'''

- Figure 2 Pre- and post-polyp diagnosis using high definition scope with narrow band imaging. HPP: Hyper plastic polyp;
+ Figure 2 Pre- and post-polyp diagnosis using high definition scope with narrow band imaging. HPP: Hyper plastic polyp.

'''
'''

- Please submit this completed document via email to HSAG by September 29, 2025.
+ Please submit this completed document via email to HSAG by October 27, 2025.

'''
'''

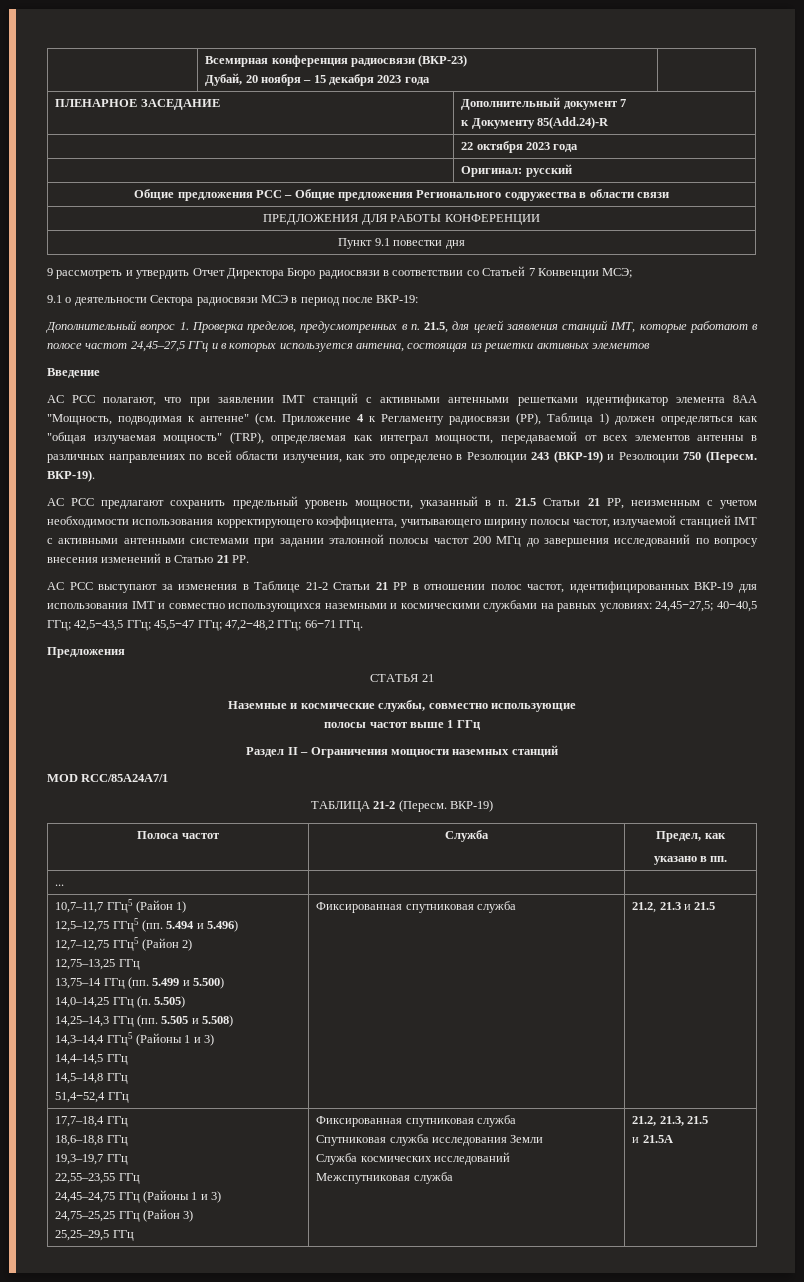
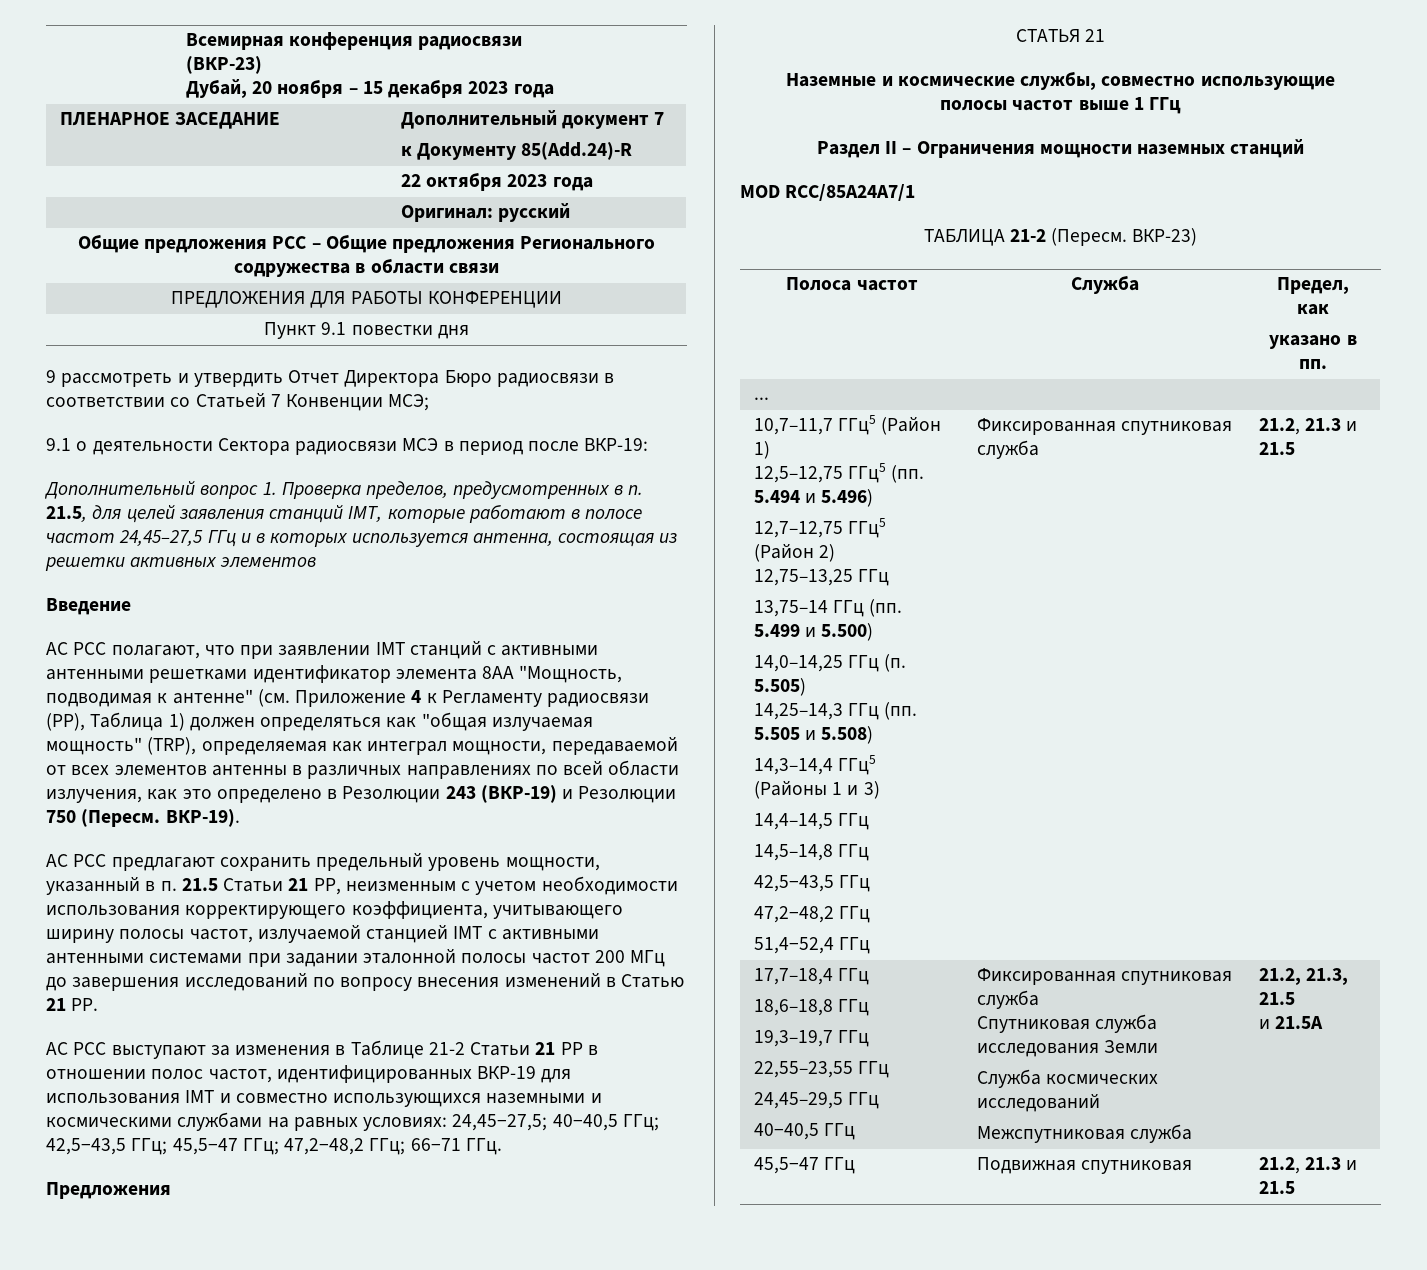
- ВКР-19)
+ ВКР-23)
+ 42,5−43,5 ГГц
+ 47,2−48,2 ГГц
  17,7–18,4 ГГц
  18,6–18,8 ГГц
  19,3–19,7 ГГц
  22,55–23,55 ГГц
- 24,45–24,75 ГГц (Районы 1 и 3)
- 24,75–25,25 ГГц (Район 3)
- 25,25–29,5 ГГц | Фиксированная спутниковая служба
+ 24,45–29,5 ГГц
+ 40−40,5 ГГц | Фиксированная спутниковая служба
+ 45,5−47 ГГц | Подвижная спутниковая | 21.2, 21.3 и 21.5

'''

* What this task involves *
Beginning at the line above with "40−40,5 ГГц | Фиксированная спутниковая служба" and finishing at the line with "21.3 и 21.5", return each line exactly and return nothing else.

* Solved exercise *
+ 40−40,5 ГГц | Фиксированная спутниковая служба
+ 45,5−47 ГГц | Подвижная спутниковая | 21.2, 21.3 и 21.5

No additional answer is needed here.